Carpet Sanitizing



It is an uncomfortable thought that when you move into a house that does not have new carpeting, you inevitably inherit some things with it. Dead skin, foot and nail fungus, and potentially harmful microorganisms and bacteria. Carpets are usually cleaned before occupancy, but rarely sanitized.

Sanitizing is different from sterilizing. Carpet, being porous, cannot be sterilized 100% (like in an operating room.) But sanitizing greatly reduces these harmful elements down to and insignificant risk. EPA Registered Sanitizers, applied properly, can be applied to your carpet for your peace of mind. Knowing what you, and your family may walk or lay upon is sanitary, is a peaceful feeling. 

You will notice that I mentioned "moving out" as an option above. In this day of real estate troubles, sanitation could be a huge selling point to a potential buyer, especially those who have children. Upon completion of a properly applied sanitizer, you will be presented with a certificate of completion as proof of this service. Knowing that a house is safe and healthy to live in places it at the top of a buyers list of things they like about you house, and what they dislike about others. 

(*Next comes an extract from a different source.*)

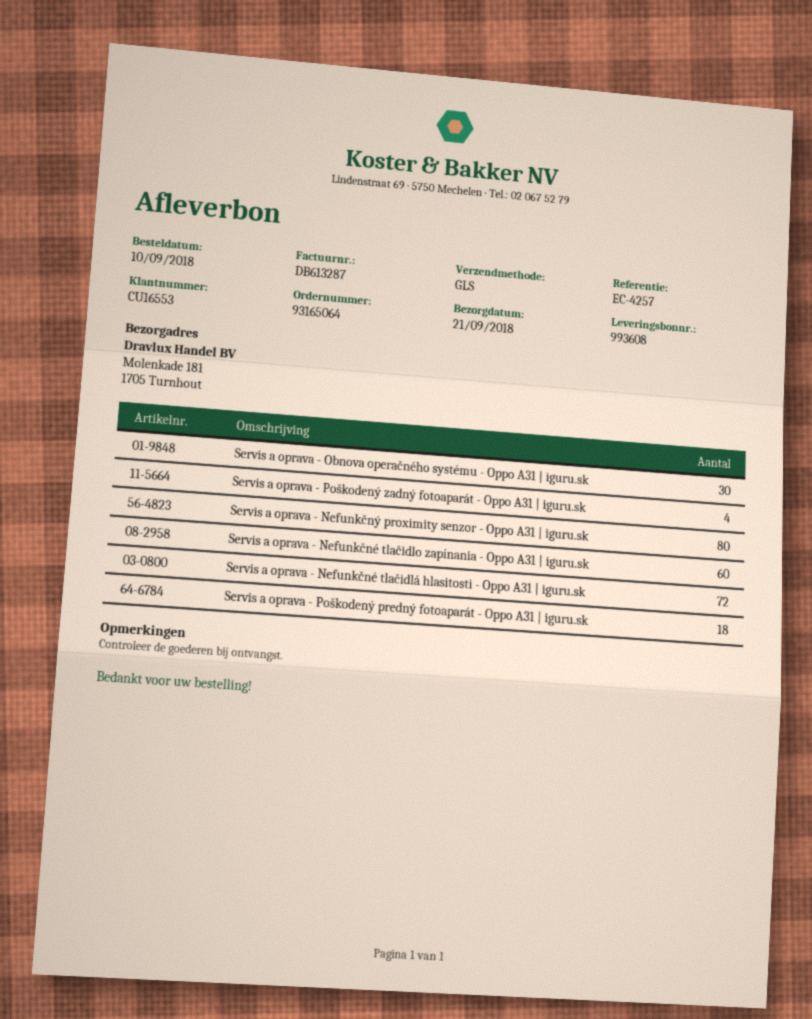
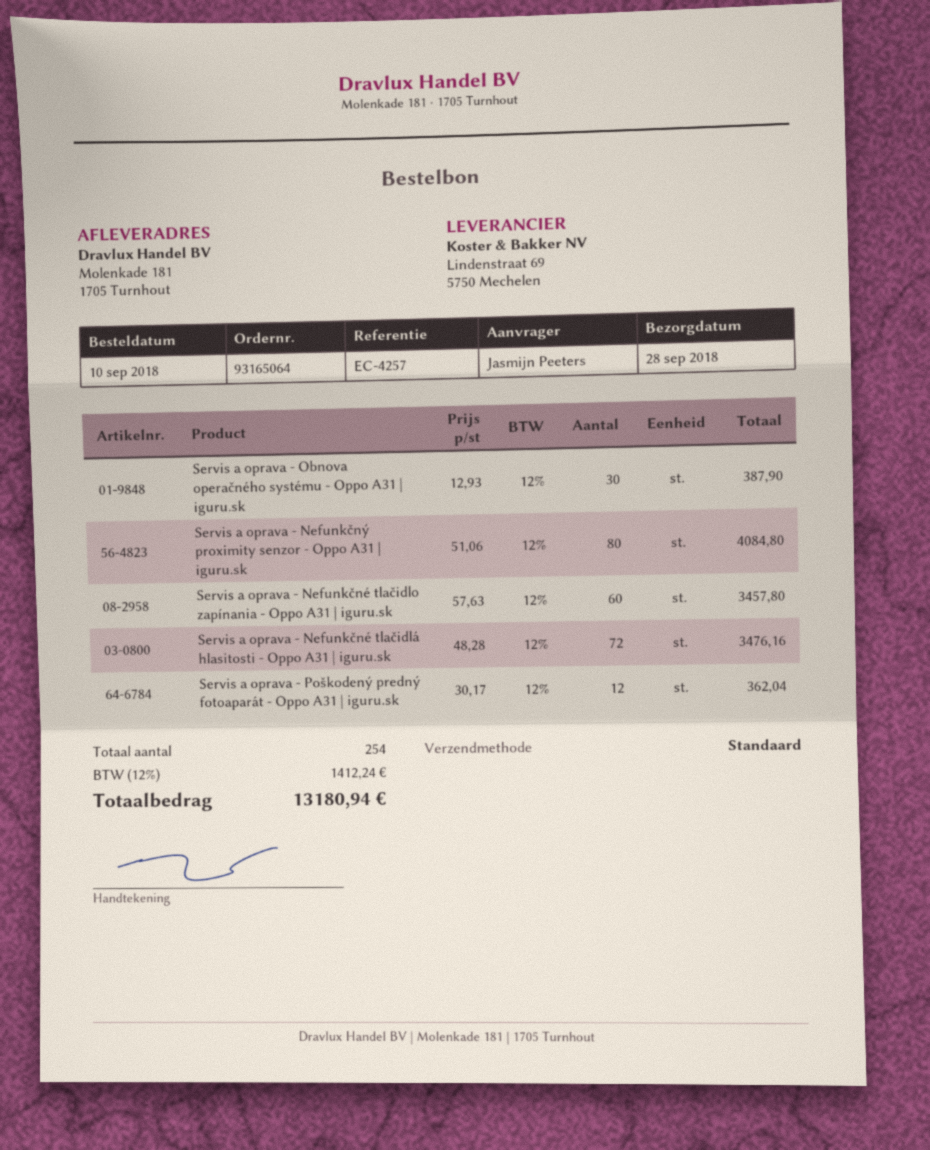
delivery date: 2018-09-21 -> 2018-09-28
shipping method: GLS -> standard
Servis a oprava - Poškodený zadný fotoaparát - Oppo A31 | iguru.sk: 4 -> none
Servis a oprava - Poškodený predný fotoaparát - Oppo A31 | iguru.sk: 18 -> 12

The in-house environment is usually worse than the outdoor pollution on our health. Sometimes the indoor environment becomes an ideal ground where bacteria and fungus continues to breed. When this happens, many people start to have continual health issues that just do not seen to go away. Headaches, allergies, colds, dizziness, troubles sleeping, and many more illnesses cause by a "sick house." 

While carpet cleaning removes much of the bacteria and fungus in the carpet, a sanitizer will ensure that they are reduced to a safe level. Call us today to schedule an appointment  for a free in-house estimate!

Warning! Some cleaners falsely advertise "sanitation" by the mere virtue of cleaning with "200" + degree temperatures. It would take steam a period of 10-20 seconds of continuous application in the exact same spot to sanitize a hard surface, and much longer to sanitize a porous surface such as carpet. I know of no cleaner that would spend 20 seconds of continuous steam on every square inch of carpet. It would take them more than a day to "sanitize" and entire house. Operating at temperatures that will kill some bacteria is a benefit. What many cleaning companies will not tell you is how long it would take to kill that bacteria given the temperature they operate at. There is a vast difference between the science of sanitization and personal opinion! 

I also clean with 200 degree water, but will not claim anything other than it results in a reduction in germs and bacteria. I will not put a stamp of "sanitized" on something that I know is not legitimately considered "sanitized" by E.P.A. standards. High temperatures and cleaning alone will bring most normal home levels of bacteria to a safe and acceptable level in most cases. There are however, situations where conditions are so bad, or unknown, that true sanitizing is the prudent and sensibly safe way to go.